Data records.

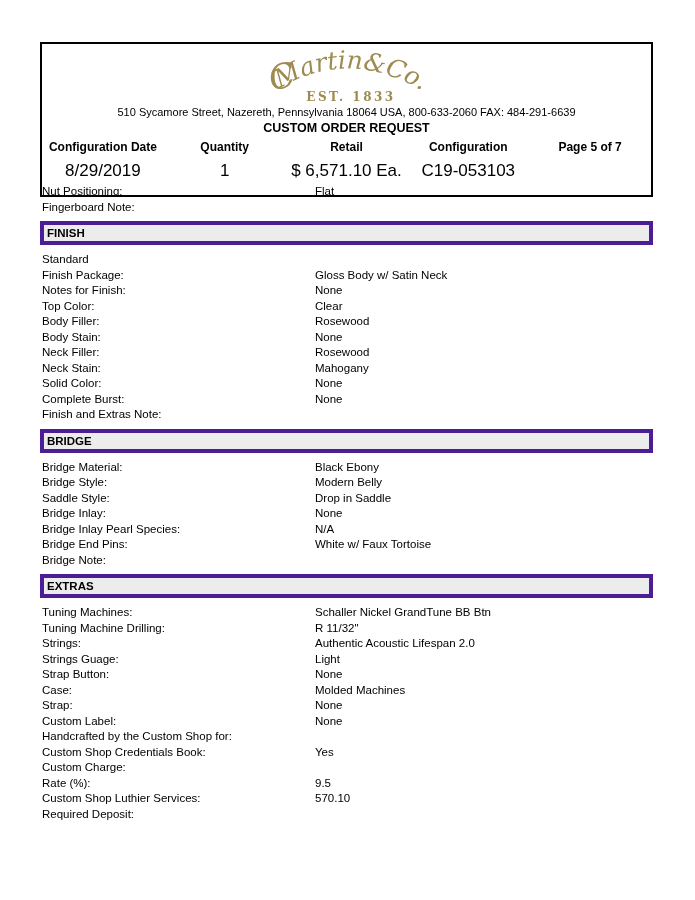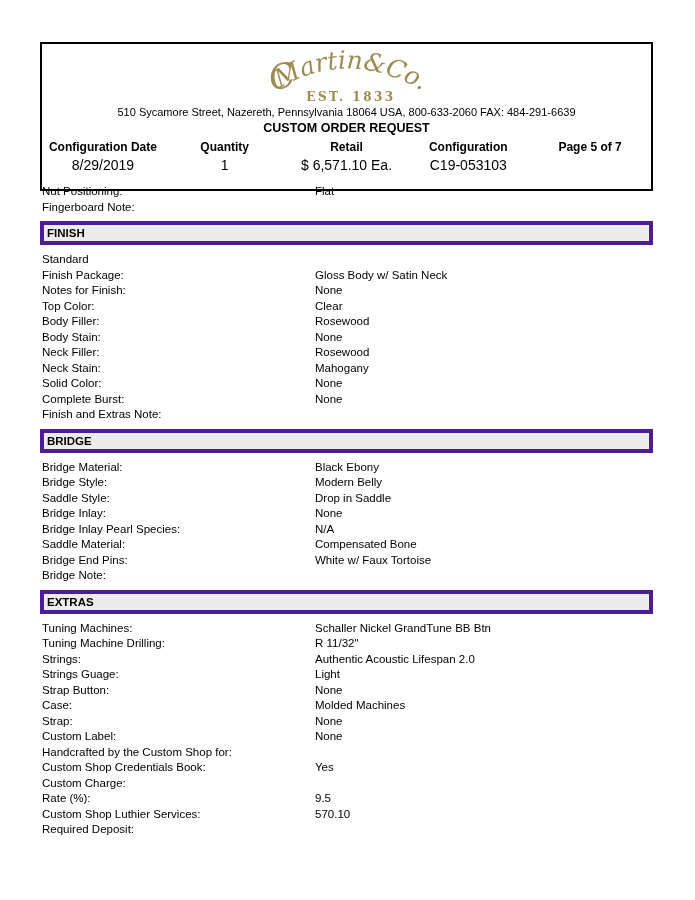--- a/index.html
+++ b/index.html
@@ -19,7 +19,7 @@
   .doc-title { font-size:12.5px; font-weight:bold; margin-top:3px; }
   .summary { display:grid; grid-template-columns:repeat(5,1fr); margin-top:5px; padding-bottom:17px; }
   .summary .col-h { font-weight:bold; font-size:12px; line-height:15px; }
-  .summary .col-v { font-size:14px; line-height:14px; margin-top:3px; }
+  .summary .col-v { font-size:17px; line-height:14px; margin-top:9px; }
   
   .doc-body { position:absolute; left:0; top:184px; width:695px; }
   .field-row { display:flex; height:15.5px; line-height:15.5px; padding-left:42px; font-size:11.5px; }

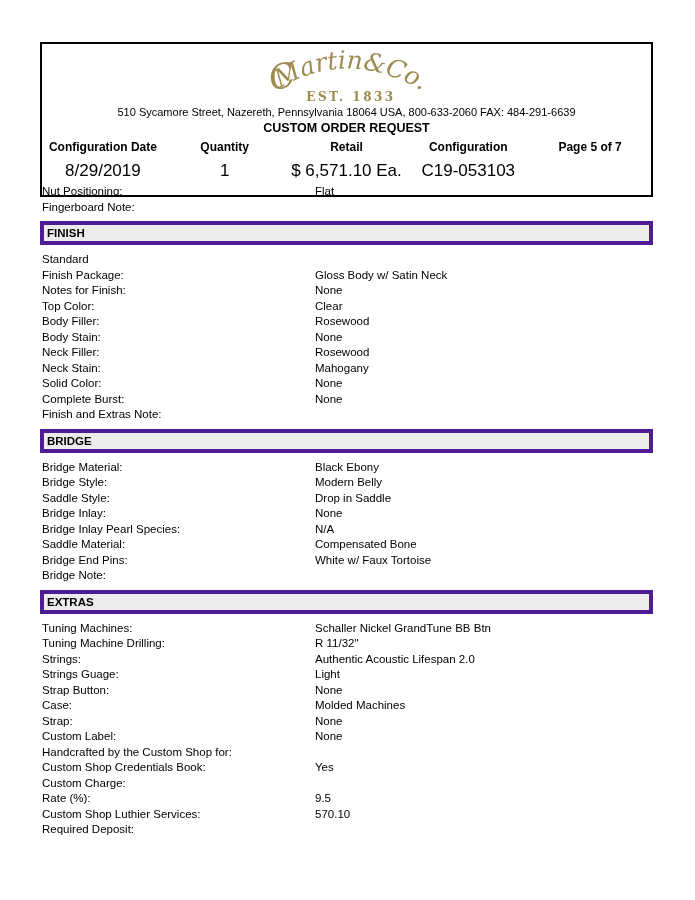--- a/index.html
+++ b/index.html
@@ -138,10 +138,6 @@
       <span class="field-value">N/A</span>
     </div>
     <div class="field-row">
-      <span class="field-label">Saddle Material:</span>
-      <span class="field-value">Compensated Bone</span>
-    </div>
-    <div class="field-row">
       <span class="field-label">Bridge End Pins:</span>
       <span class="field-value">White w/ Faux Tortoise</span>
     </div>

The problem. Copy out every line of the data that includes "weight".

Solution.
   .doc-title { font-size:12.5px; font-weight:bold; margin-top:3px; }
   .summary .col-h { font-weight:bold; font-size:12px; line-height:15px; }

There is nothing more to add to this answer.